Like yourself, I'm not sure if "cannot include interfaces" means not being able to implement interfaces, but if that's the assumption, implementing Comparator<Person> is also implementing an interface ;)
It's for a class. My teacher literally said "Of course it's an absurd requirement. You have to learn this stuff so then you can go and tell other people that it's an absurd requirement when they ask."
0

First, if you have trouble with arraylists, the following Java Documentation might be helpful.

http://docs.oracle.com/javase/7/docs/api/java/util/ArrayList.html

So you have an arraylist of Person objects, named personnel. Use the .get(int index) to access each person object. For each person object in personnel, .birthYear gives you access to the birthYear you are looking for.

More specifically, how do you sort them? You can normally use the sort method from the collections class. Check the Documentation here:

http://docs.oracle.com/javase/7/docs/api/java/util/Collections.html

If you want to write your own sorting algorithm (since you cannot include interfaces), instead of using one provided you can try the commonly recursive and nlogn time quicksort and mergesort. The steps are elaborated here:

http://en.wikipedia.org/wiki/Sorting_algorithm

Comments

0

Example of an ascending recursive sort for objects that contain an integer that does not use java built in features to do the heavy lifting for you :

    List<Person> recursiveSort(List<Person> personnel) {

    boolean changed = false;
    for (int i=0; i<personnel.size()-1; i++) { // Do not use for each format in recursive methods
        if (compare(personnel.get(i),personnel.get(i+1))>0) {
            changed = true;
            swap(personnel,i,i+1);
        }
    }

    if (changed) return sort(personnel); // Recursive call
    else return personnel;
}

int compare(Person p1, Person p2) {
    if (p1.birthYear < p2.birthYear) return -1;
    if (p2.birthYear < p1.birthYear) return 1;
    return 0;
}

void swap(List<Person> personnel, idx1, idx2) {
    try {
        Person swp = personnel.get(idx1);
        personnel.set(idx1, personnel.get(idx2));
        personnel.set(idx2, swp);
    catch (Exception e) {
        // Print warning
    }
}

I know how to sort integer arrays, but I'm not sure how when there is an ArrayList of objects involved.

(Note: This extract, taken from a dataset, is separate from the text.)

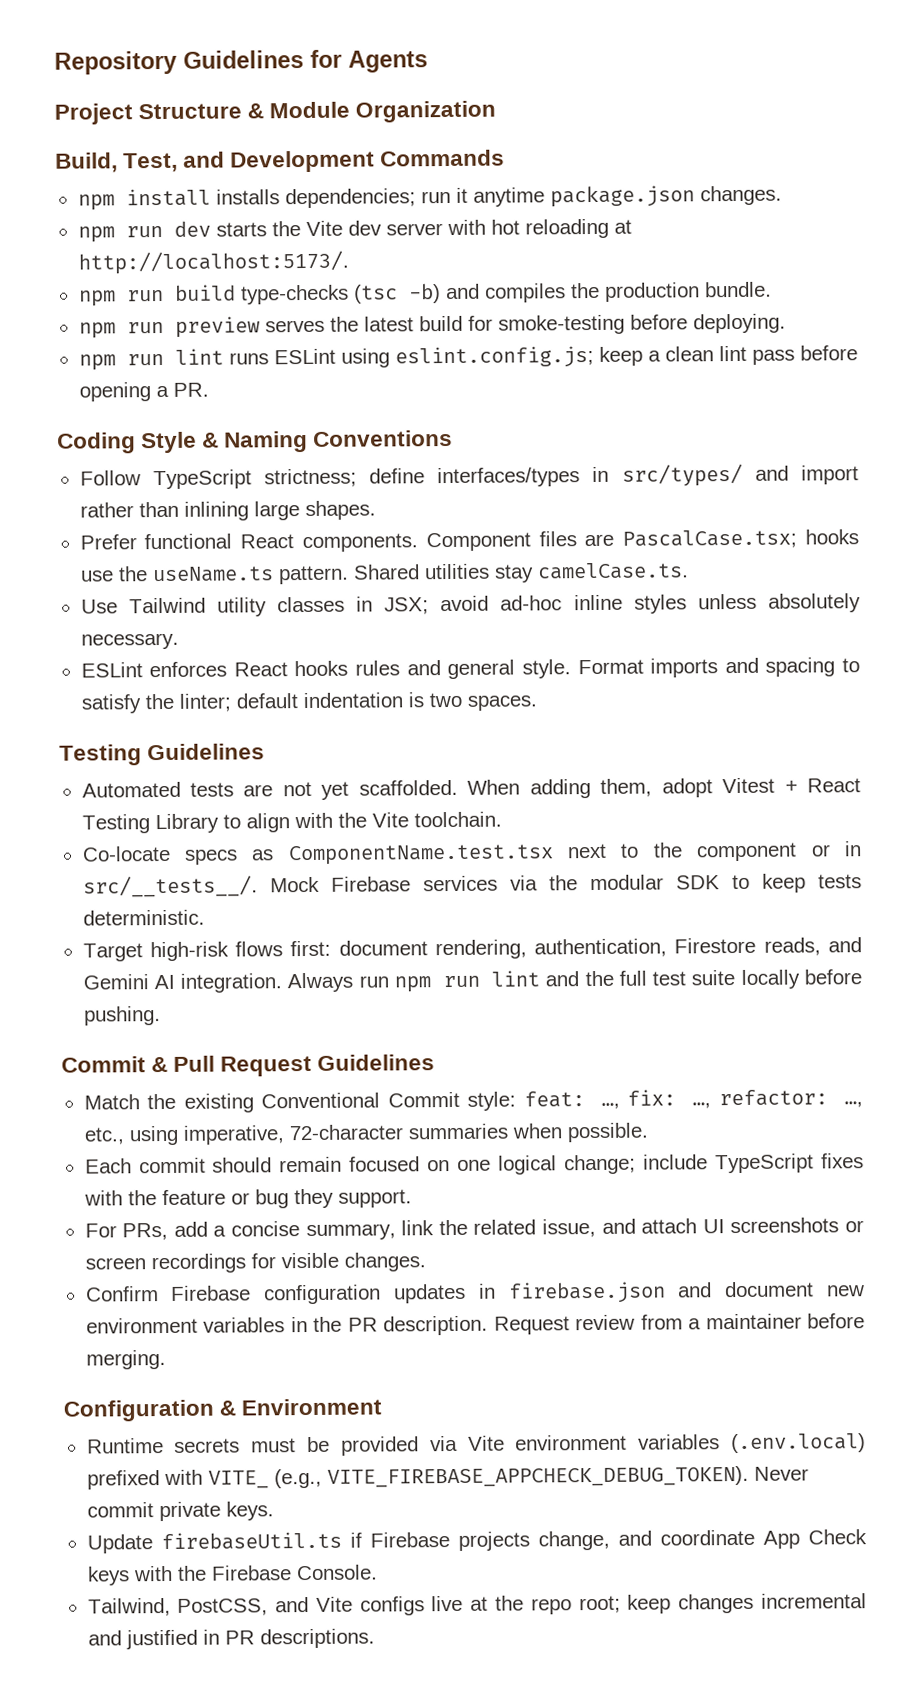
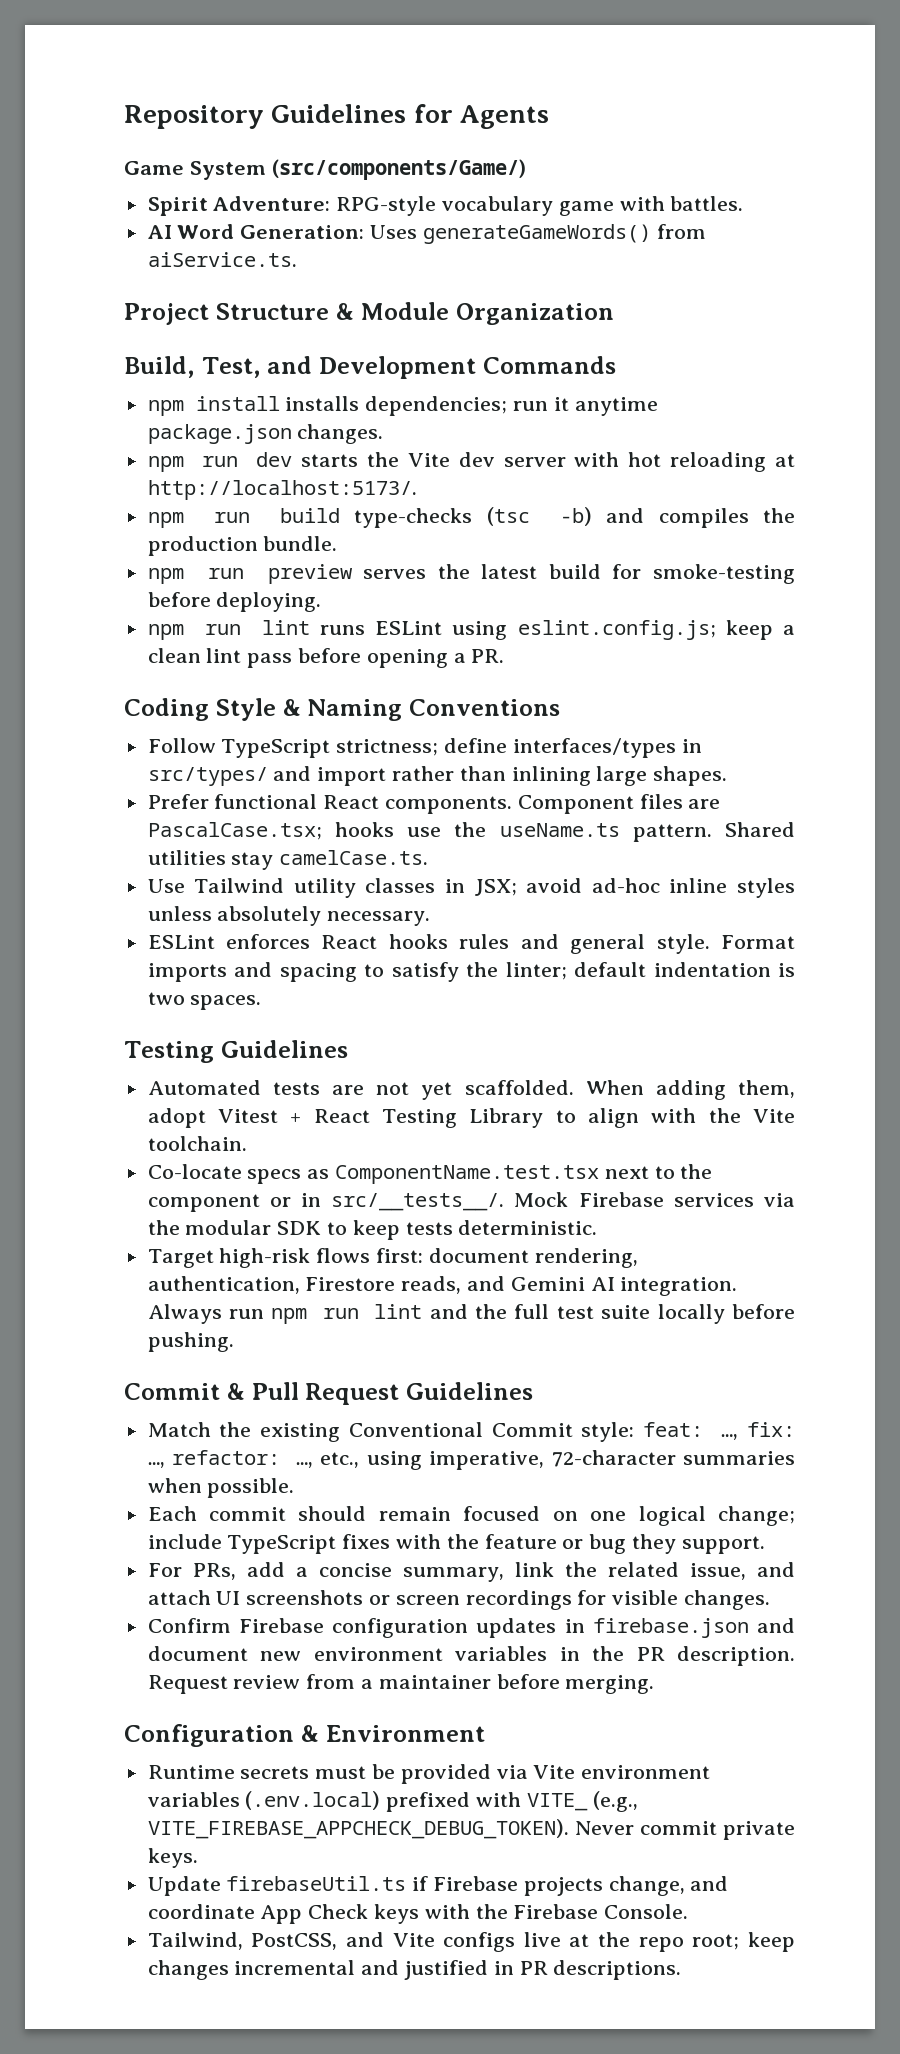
+ Game System (src/components/Game/)
+ Spirit Adventure: RPG-style vocabulary game with battles.
+ AI Word Generation: Uses generateGameWords() from aiService.ts.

Sorting an array of objects on a member integer attribute should be the exact same algorithm as sorting an array of integres, except that you need to access the integer attribute value. An example of this is :

        Collections.sort(personnel,new Comparator() {

        @Override
        public int compare(Person p1, Person p2) {
            if (p1.birthYear < p2.birthYear) return -1;
            if (p2.birthYear < p1.birthYear) return 1;
            return 0;
        }

    });

Comments

0

You can use

Collections.sort(List<T> list, Comparator<? super T> c) 

It can sort any list of type T, but you need to pass a comparator for ordering your elements.

You can alternatively use

Collections.sort(List<T> list) 

But this assumes that the elements of your list are Comparable. i.e. the elements implement Comparable interface. For this method to work you should correctly implement compareTo method of Comparable interface.